You should be able to warm up your good reputation in about seven days. Depending on your total message volume, it could take a little longer to reach full capacity.
Organizing Your IP Warm-Up Plan
- Get feedback loops established and whitelist requests approved before you start e-mailing, even on a reduced schedule. Also make sure you have updated your authentication records.
- Create a sublist of active e-mail addresses from your mailing list with your most important domains represented. These are addresses with no negatives associated with them. Generally, they’re established but not old addresses, usually 60 days to nine months old and with at least three clicks on campaigns. These usually are your most active and engaged subscribers, who generate the positive metrics ISPs like, such as opens and clicks, adding your sending address to their address books and generating few spam complaints.Avoid both brand-new and older addresses because they can generate more spam complaints. You need addresses that are clearly neither inactive nor a potential spam trap.Use this transition to prune your list of inactive names, too. Simply don’t move the old names into your clean new system. Also, IP warm-up campaigns aren’t the time to reactivate old lists or import poor legacy data.
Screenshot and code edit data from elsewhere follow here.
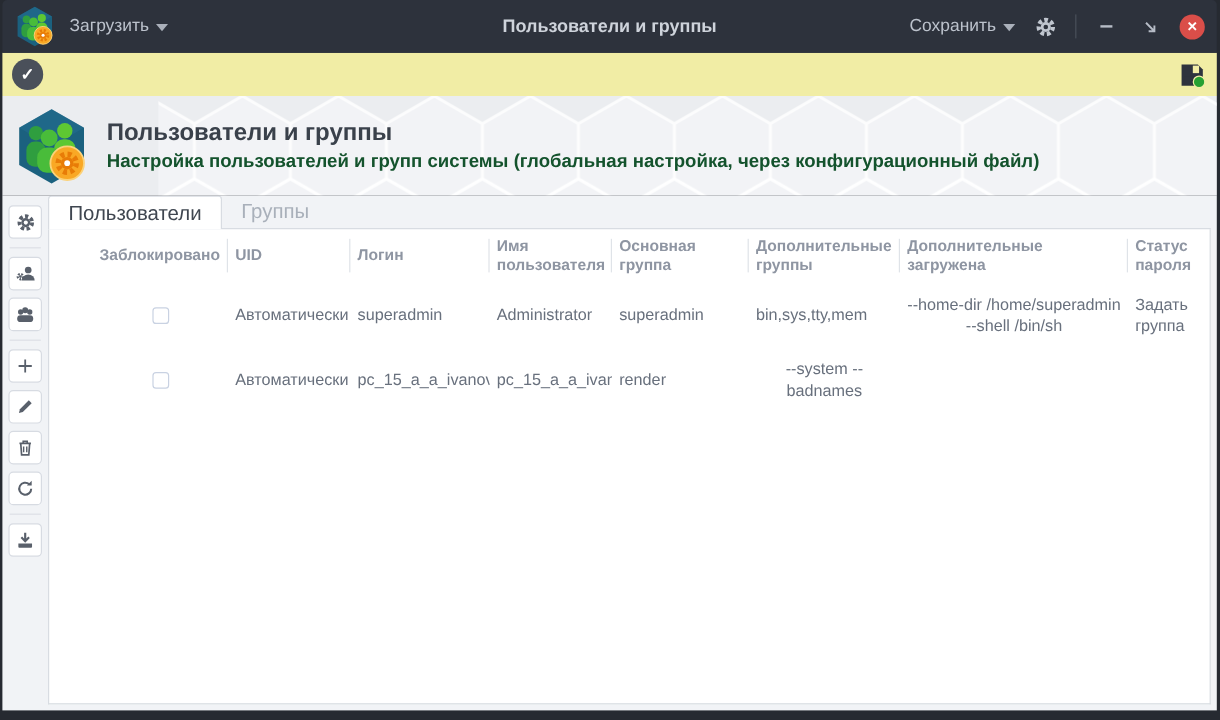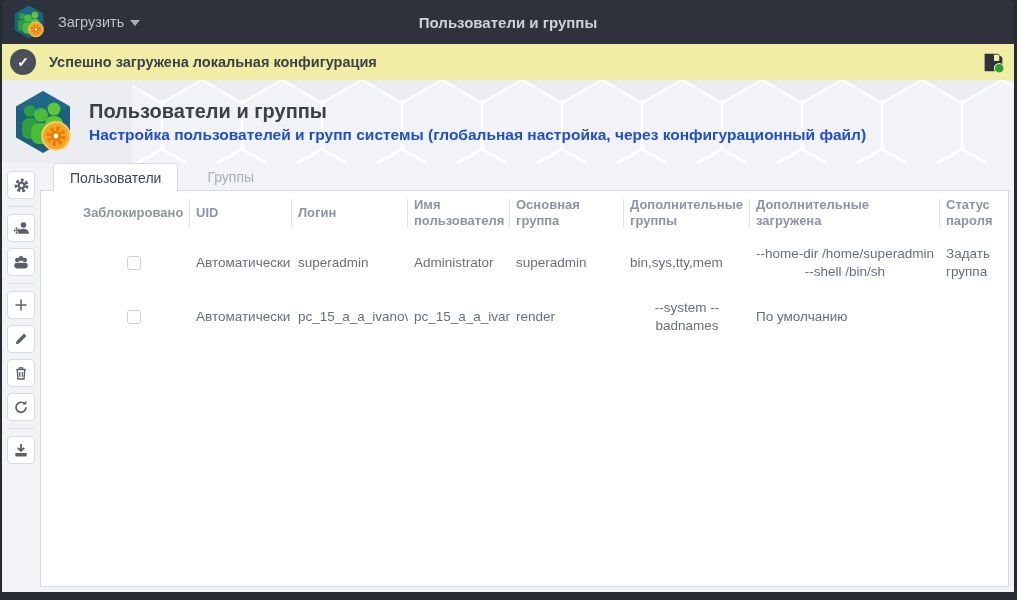"Сохранить" div.tb-right { html: none -> <div> <div> <span>Сохранить</span> <span></span> </div> <div> <svg> <circle></circle> <circle></circle> <circle></circle> </svg> </div> <div></div> <div> <span></span> </div> <div> <svg> <path></path> </svg> </div> <div> <span>✕</span> </div> </div> }
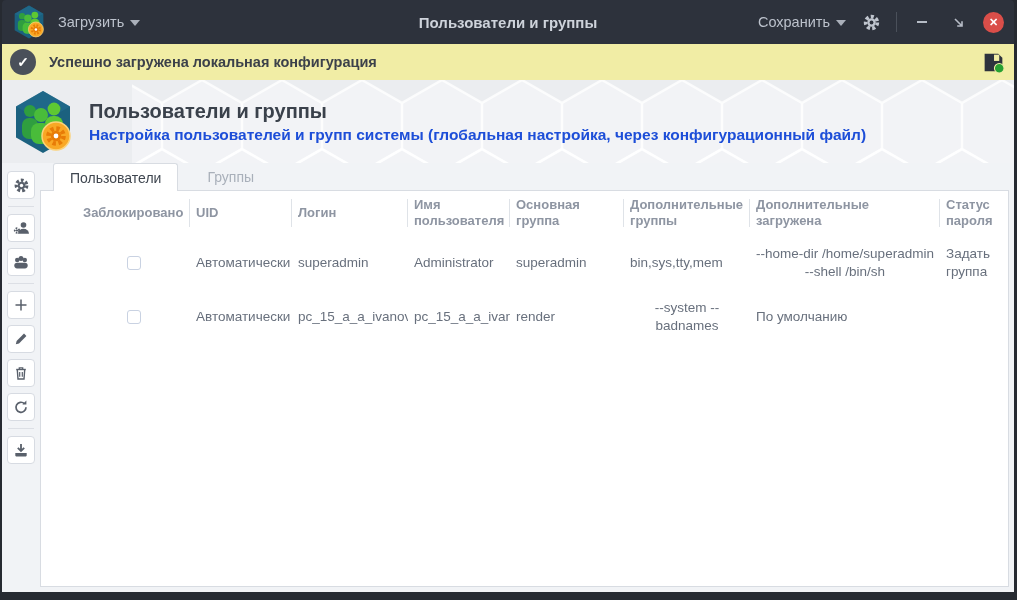"Успешно загружена локальная конфигурация" div.notif-text { html: <div>Успешно загружена локальная конфигурация</div> -> none }
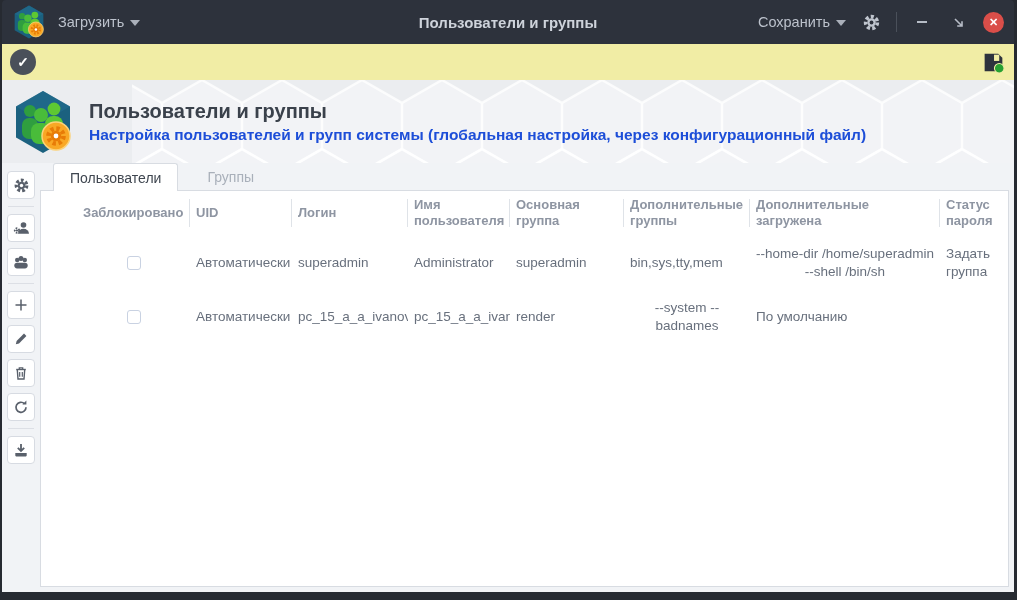"Настройка пользователей и групп системы" .hero-sub { color: #1d4ed8 -> #14532d }
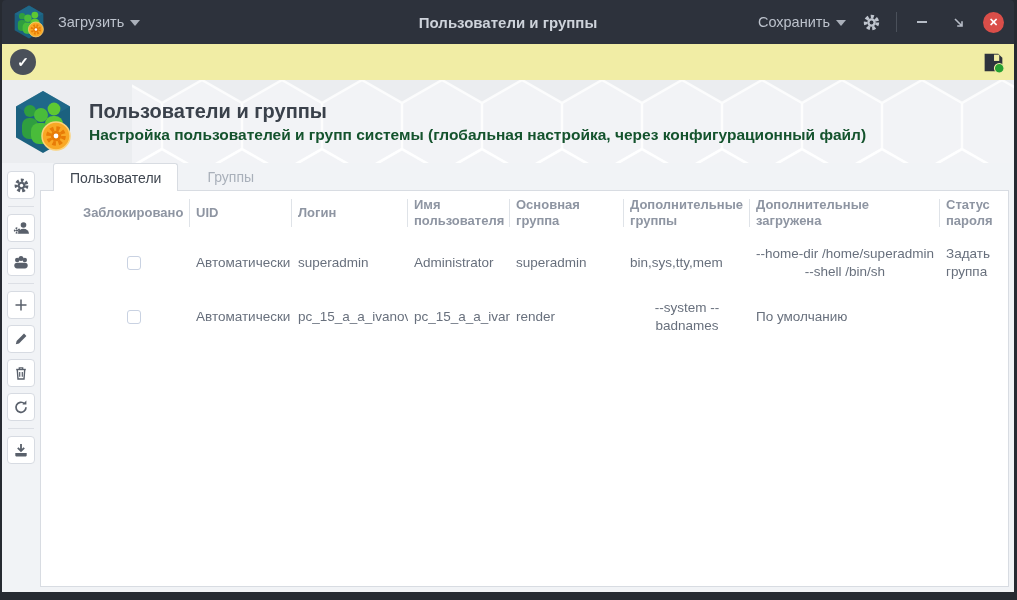"Пользователи" .tab { font-size: 14px -> 17px; margin-left: 13px -> 0 }
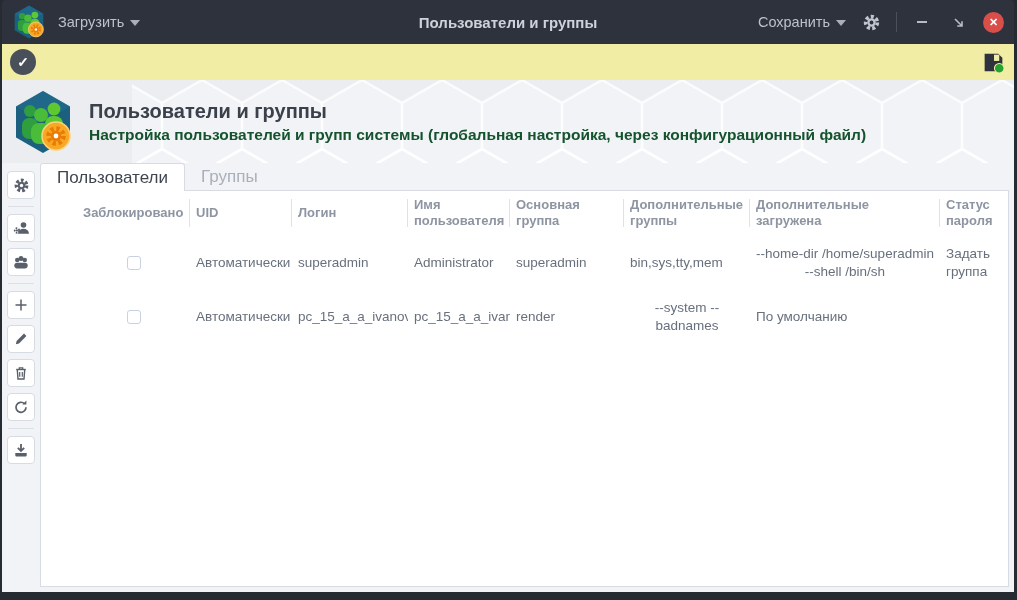"По умолчанию" div.td { html: <div>По умолчанию</div> -> none }
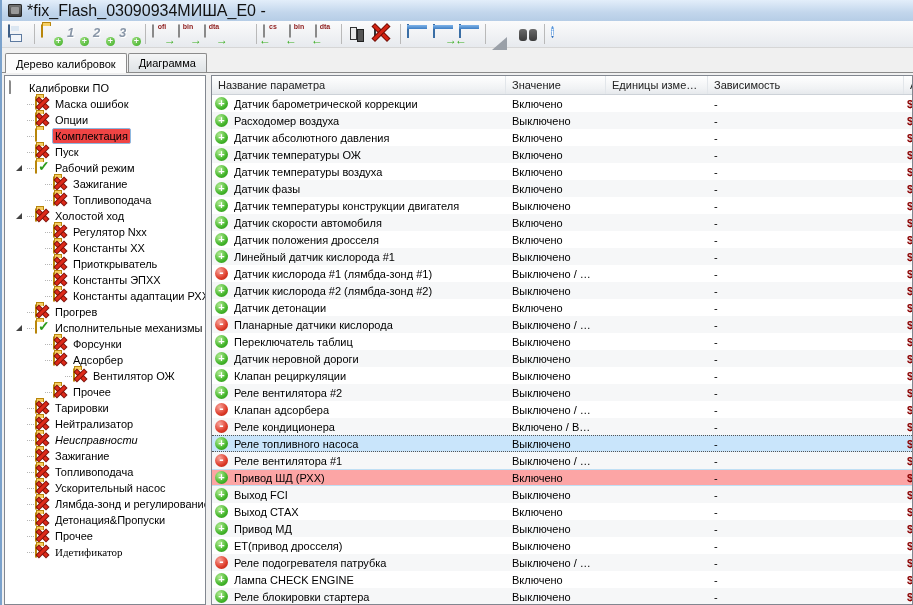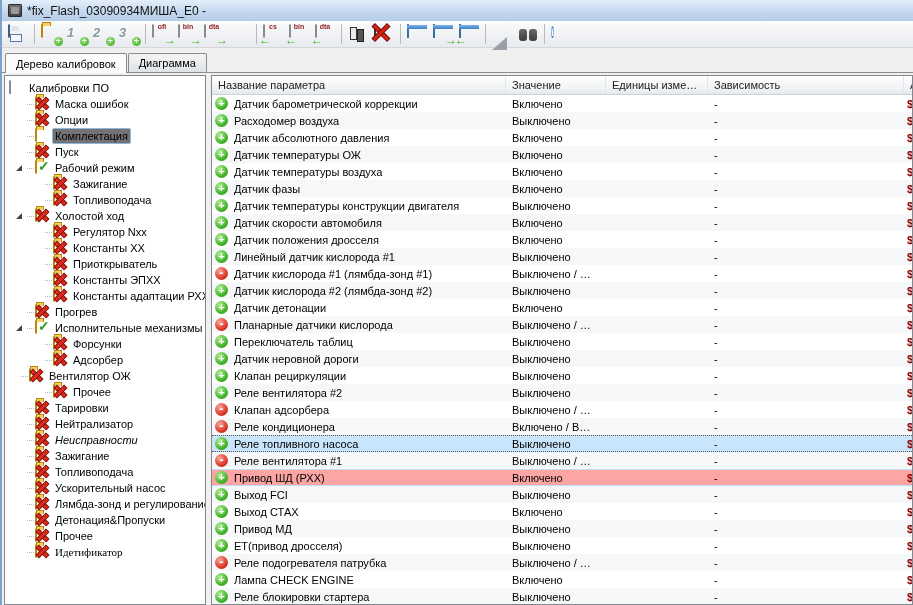"*fix_Flash_03090934МИША_Е0 -" .title-text { font-size: 12px -> 16px }
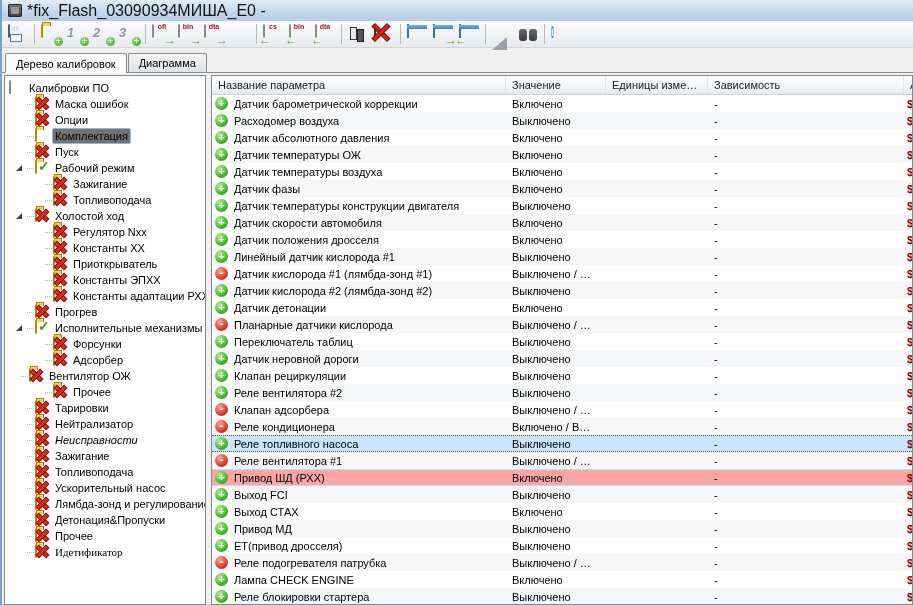"Комплектация" .t-row.selected .t-label { background: #737373 -> #ef4444 }
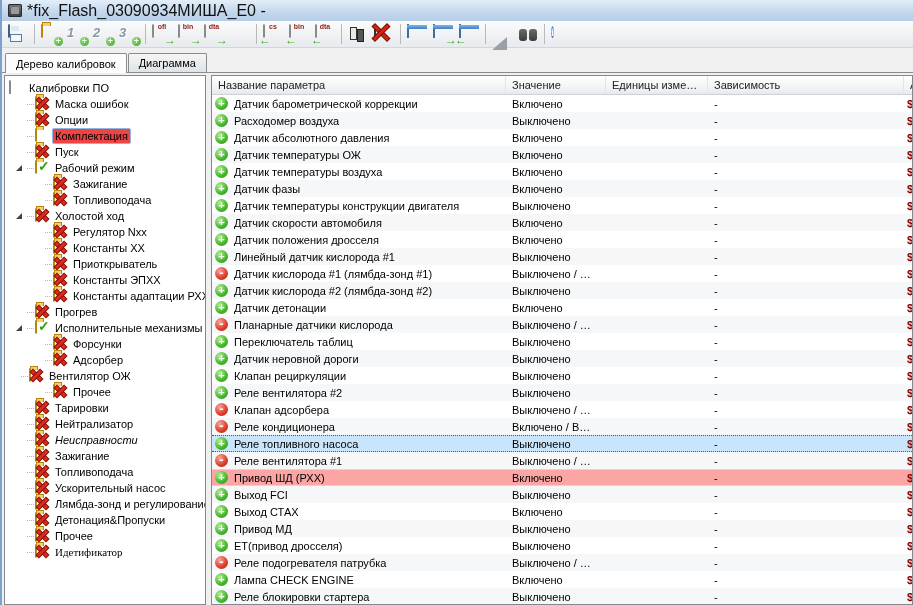"Вентилятор ОЖ" div.t-row { padding-left: 16px -> 60px }
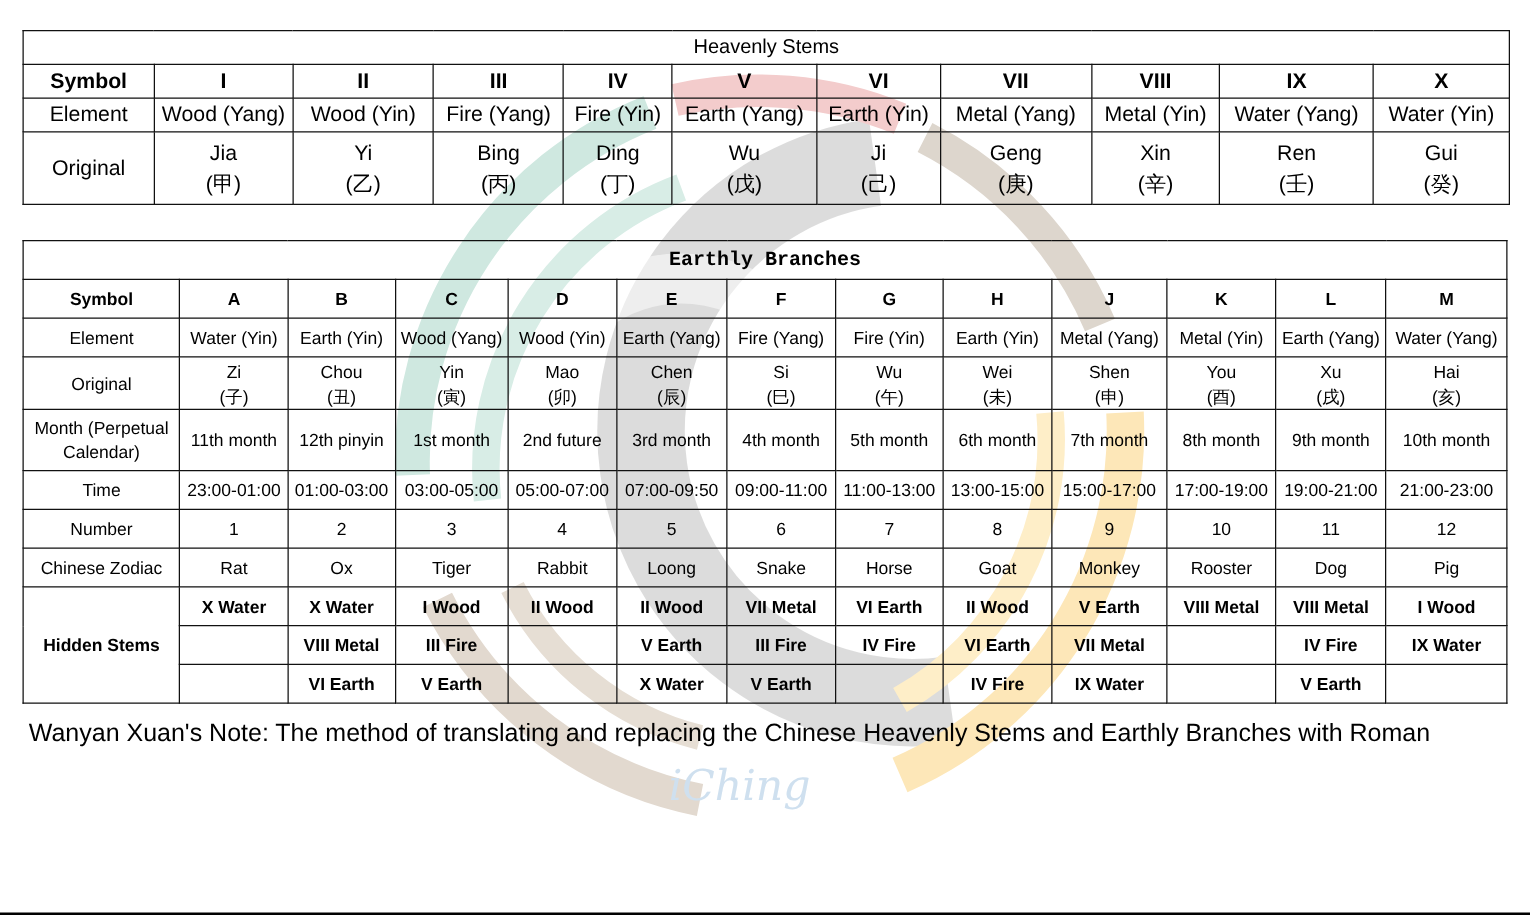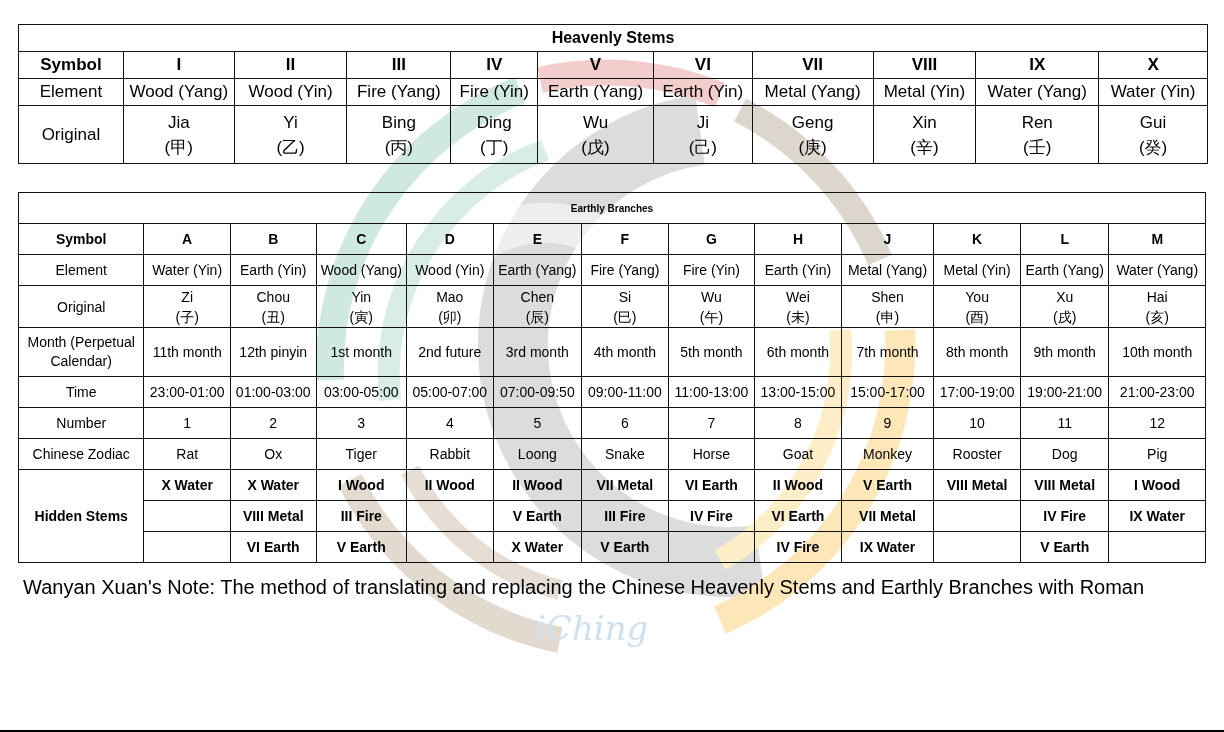"Heavenly Stems" #stems .title-row th { font-weight: bold -> normal }
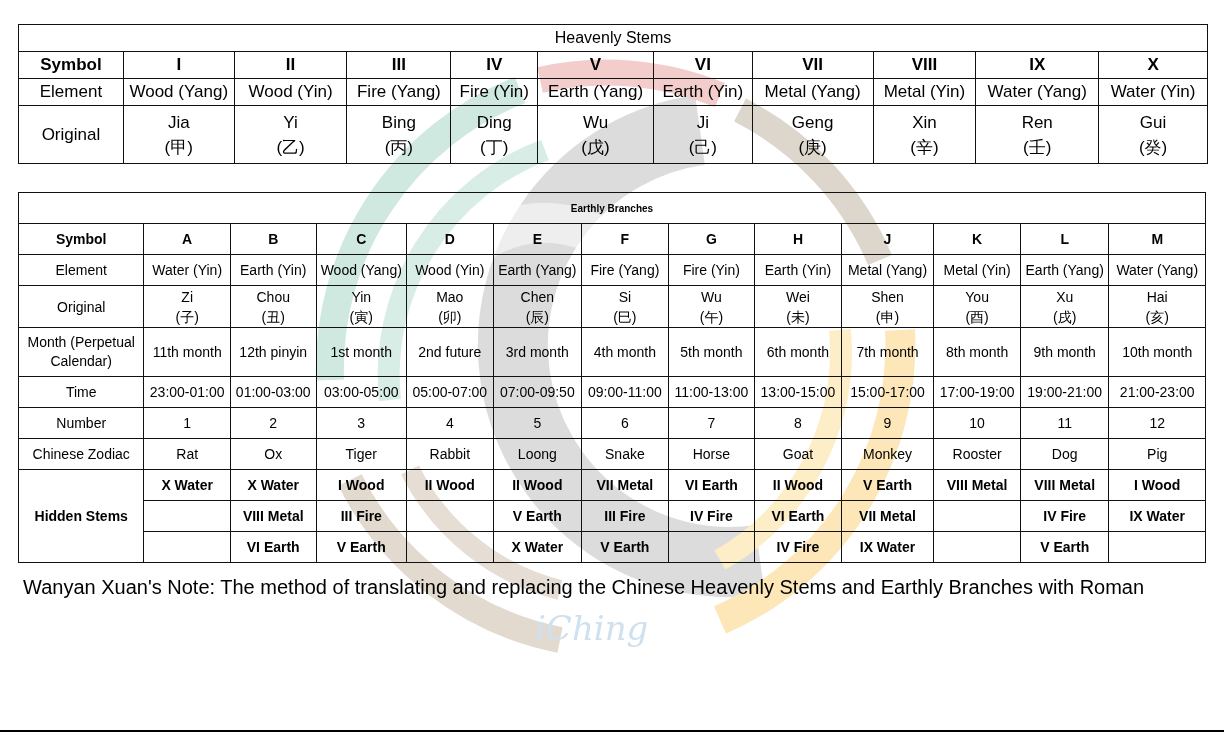"Earthly Branches" #branches .title-row th { font-family: none -> Liberation Mono, monospace; font-size: 10px -> 16px }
This is your chance to start over, so do it with clean data.
- Send a message that isn’t time-sensitive. Your goal is delivery more than conversion. So your message could be a customer-service or relationship-building message, in which you thank the subscriber for signing up, list other publications you offer, invite subscribers to fill out a survey or complete their profiles, or remind them to add your sending address to their address books, even if you haven’t changed the actual e-mail address. Remember to spell out subscriber benefits and to include a “valued member” reward to reward them for being prized subscribers.
- Monitor your delivery metrics. Your goal with this mailing is to deliver 95 percent to 100 percent of these messages to the inbox:
- Watch your delivery reports for hard and soft bounces.
- Monitor feedback loops for spam complaints.
- Watch all mailboxes associated with your e-mail program, even those that aren’t official e-mail reply mailboxes for comments or complaints.
Your Post-Warm-Up Game Plan
Don’t let your new IP address go cold again. Once you complete the warm-up campaign, begin transitioning older, less-active recipients and begin mailing from your regular calendar. Continue to move these addresses over slowly and to build your sending volume over time.
How long can this transition take? That depends on your list size and the delivery metrics you generate. Watch bounce logs, looking particularly at the big three domains — AOL, Hotmail, and Yahoo — and watch for temporary blocking errors due to throttling.
You should be able to maintain consistent high inbox delivery for all messages as you increase volume. If delivery numbers start to slide, slow down the volume again or hold steady for a campaign or two until the numbers begin to improve, then increase volume again.
The warm-up process requires hard work, careful segmentation, good list quality, and, above all, patience. But the reward is clear: high inbox delivery and a great sender reputation, which will ensure future inbox delivery for a long time.